Bastien is a young winemaker of 28 years old, from Saint Joseph in the Rhone, full of energy and fanaticism. It is the son of Alain Jolivet, who sold his grapes to the cooperative. During the tasting, he talks about his wines, the work, the company and the processes. The wines are fantastic, he really surprised us! Of course, before he started, he gained experience with internships at several renowned French winemakers and with winemakers in New Zealand and South Africa. But you wouldn’t think that he only started 3 years ago with his own company. Well, kudos!!
The Saint Joseph appellation encompassed six villages whose terraced hillside vineyards. Of those six villages, three represented the core with rich histories of grape growing and wine making. They were Tournon, Mauves, and St-Jean-de-Muzols. With St Jean succinctly celebrating the vine’s age-old importance in its eleventh-century church, where grapes are carved into the capitals of its columns. In 1969 the appellation was extended from those original six communes to twenty-six, a much-criticized change but one reflecting the new economic power of wine. In the early 1990s, responding to this criticism, the syndicate of growers restricted the total area available to be planted from 7,000 hectares to less than 3,500, and created a mechanism to reduce vineyards planted on poor sites– mainly on the plain or high on the cold plateau– over a 30-year period.
That said, these wines do not have the body, structure, and stuffing of their counterpart across the river in Hermitage. The soils are fundamentally similar, but Hermitage’s south-facing hillside gets as much as two hours more of sun during the ripening season than St-Joseph’s east-facing hillsides, which accounts for the best of St-Joseph possessing such flattering drinkability at a young age—something that Hermitage’s far more reserved wines can’t lay claim to.

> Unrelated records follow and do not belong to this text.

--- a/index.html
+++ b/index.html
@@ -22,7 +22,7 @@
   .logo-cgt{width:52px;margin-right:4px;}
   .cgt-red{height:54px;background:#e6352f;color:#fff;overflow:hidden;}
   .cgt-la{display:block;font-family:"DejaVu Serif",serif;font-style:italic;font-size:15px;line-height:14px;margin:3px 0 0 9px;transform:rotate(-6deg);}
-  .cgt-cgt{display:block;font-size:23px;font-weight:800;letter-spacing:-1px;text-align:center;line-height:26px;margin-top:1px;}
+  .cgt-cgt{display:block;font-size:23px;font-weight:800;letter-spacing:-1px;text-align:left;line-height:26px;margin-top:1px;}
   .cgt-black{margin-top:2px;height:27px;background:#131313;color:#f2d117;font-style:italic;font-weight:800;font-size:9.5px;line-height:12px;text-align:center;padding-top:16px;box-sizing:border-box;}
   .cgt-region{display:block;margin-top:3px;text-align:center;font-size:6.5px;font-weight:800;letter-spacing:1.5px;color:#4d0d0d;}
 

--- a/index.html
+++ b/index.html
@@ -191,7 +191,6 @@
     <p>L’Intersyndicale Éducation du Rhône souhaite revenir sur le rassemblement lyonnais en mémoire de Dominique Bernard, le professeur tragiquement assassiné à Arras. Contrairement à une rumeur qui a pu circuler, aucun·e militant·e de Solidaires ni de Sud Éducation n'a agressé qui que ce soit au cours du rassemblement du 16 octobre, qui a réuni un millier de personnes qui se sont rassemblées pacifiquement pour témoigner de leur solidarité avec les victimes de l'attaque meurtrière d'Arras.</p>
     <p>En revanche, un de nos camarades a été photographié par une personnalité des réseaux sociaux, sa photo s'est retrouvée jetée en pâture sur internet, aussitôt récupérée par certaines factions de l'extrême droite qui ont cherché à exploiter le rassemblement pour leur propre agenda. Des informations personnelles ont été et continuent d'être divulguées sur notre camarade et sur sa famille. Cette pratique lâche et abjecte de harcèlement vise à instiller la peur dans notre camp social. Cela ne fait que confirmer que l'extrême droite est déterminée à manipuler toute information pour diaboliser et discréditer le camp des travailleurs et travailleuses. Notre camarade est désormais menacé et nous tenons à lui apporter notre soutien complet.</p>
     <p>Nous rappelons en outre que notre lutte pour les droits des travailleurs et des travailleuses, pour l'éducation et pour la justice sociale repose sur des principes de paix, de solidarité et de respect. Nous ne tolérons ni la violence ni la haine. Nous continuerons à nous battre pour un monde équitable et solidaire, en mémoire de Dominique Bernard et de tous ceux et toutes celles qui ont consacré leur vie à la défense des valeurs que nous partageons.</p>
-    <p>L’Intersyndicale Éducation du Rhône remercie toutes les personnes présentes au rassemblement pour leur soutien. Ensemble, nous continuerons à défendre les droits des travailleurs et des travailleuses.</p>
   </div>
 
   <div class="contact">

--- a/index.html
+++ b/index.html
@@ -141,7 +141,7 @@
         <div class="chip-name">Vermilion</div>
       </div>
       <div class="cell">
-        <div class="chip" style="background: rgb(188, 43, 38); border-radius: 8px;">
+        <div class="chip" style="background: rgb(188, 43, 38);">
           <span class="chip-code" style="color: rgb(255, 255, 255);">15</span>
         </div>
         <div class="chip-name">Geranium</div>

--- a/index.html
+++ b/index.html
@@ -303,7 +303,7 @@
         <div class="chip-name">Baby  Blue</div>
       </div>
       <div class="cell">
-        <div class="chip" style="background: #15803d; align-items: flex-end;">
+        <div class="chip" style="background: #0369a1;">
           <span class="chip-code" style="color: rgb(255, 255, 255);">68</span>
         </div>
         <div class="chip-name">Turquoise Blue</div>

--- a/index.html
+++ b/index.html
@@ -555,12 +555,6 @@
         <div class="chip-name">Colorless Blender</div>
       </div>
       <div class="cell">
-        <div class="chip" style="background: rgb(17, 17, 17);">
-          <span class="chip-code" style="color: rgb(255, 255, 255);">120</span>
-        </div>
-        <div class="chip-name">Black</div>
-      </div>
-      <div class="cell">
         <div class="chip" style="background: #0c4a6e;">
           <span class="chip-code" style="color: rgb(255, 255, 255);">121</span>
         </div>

Today the domain farms 15 acres of Syrah for its red St-Joseph and 2.5 of mostly Marsanne with a little Roussanne for its white. In addition, it farms six acres in appellation Vin de France for two colors as well. Currently, half of this is farmed organically while the other half is farmed sustainably.
Each year as he comes to better understand his vines, Bastien makes changes to better protect the environment and increase the health of his vines. In the cellar, all fermentations are spontaneous. Syrah vines less than 30 years of age are de-stemmed; those that are older are considered on a parcel-by-parcel basis. Bastien is a big fan of working with stems because they can add complexity, density, length and balance to the wine, but he is proceeding slowly with the amount of stems he uses in fermentations. The wines are not fined and only filtered minimally. Likewise, SO2 additions are kept to a minimum.